● **DIRECTIONS**
Because only the count matters, report how many lines in the material hold the string "none" and nothing more.

● **RECORDS FOR PROCESSING**
• • •

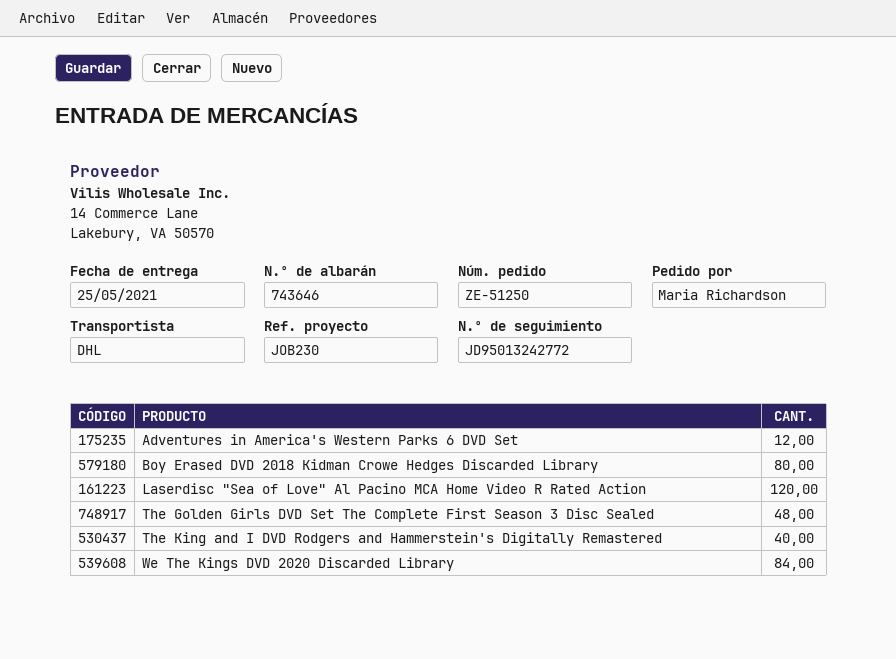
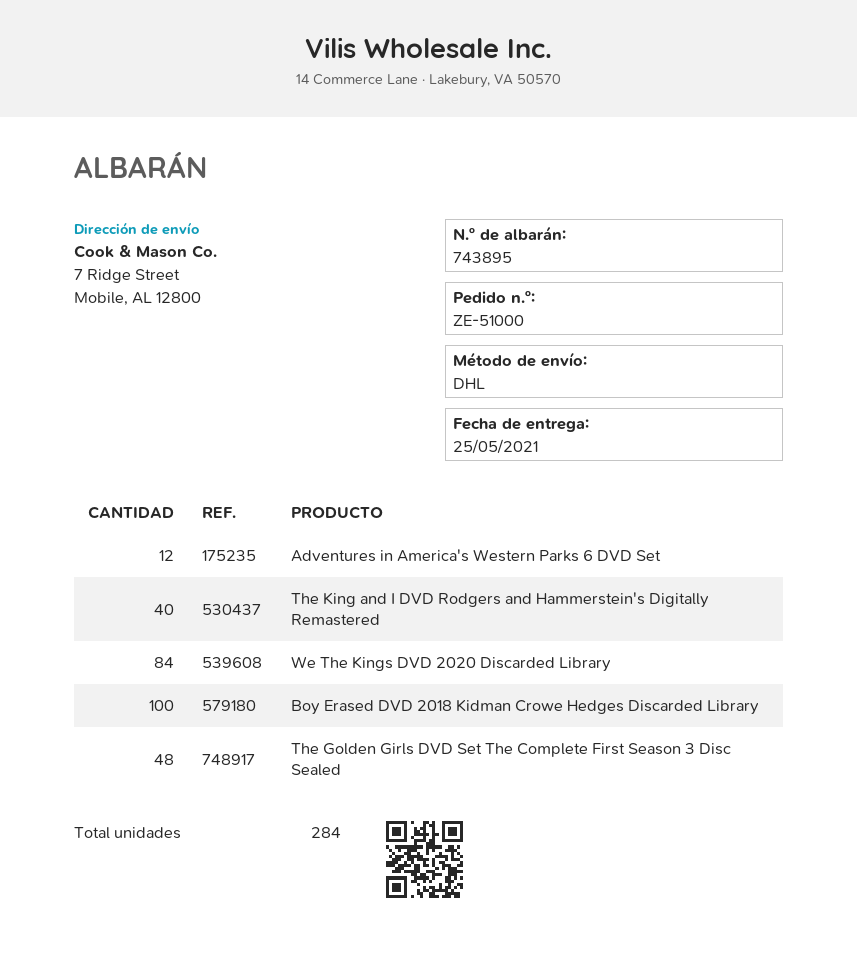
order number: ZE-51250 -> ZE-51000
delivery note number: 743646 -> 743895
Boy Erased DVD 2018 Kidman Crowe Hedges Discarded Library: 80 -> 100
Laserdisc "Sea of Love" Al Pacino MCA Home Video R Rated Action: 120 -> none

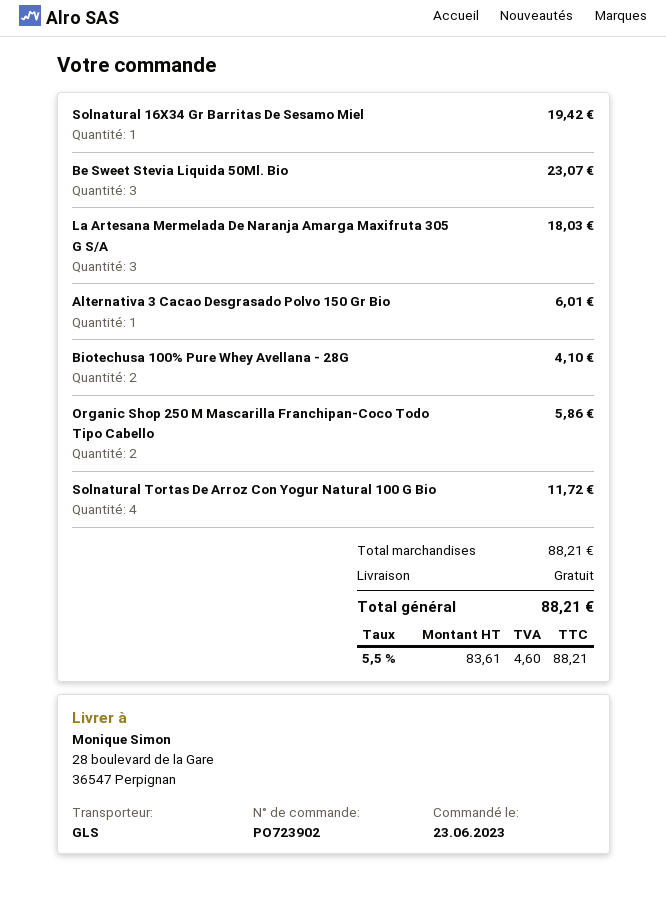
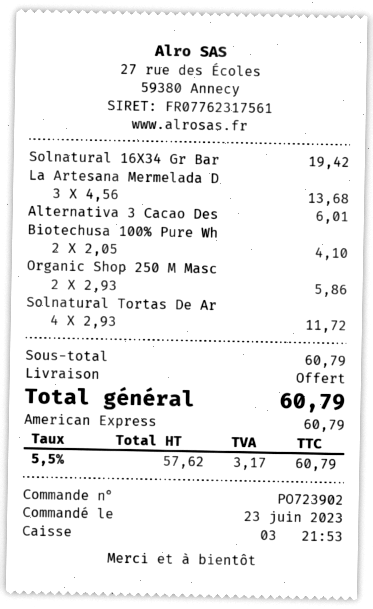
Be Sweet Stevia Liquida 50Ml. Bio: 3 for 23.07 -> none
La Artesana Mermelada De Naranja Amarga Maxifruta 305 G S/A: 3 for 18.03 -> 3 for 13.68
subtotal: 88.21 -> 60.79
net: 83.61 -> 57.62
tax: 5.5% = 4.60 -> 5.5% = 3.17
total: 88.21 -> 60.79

• • •

● **SOLUTION FOR THIS TASK**
2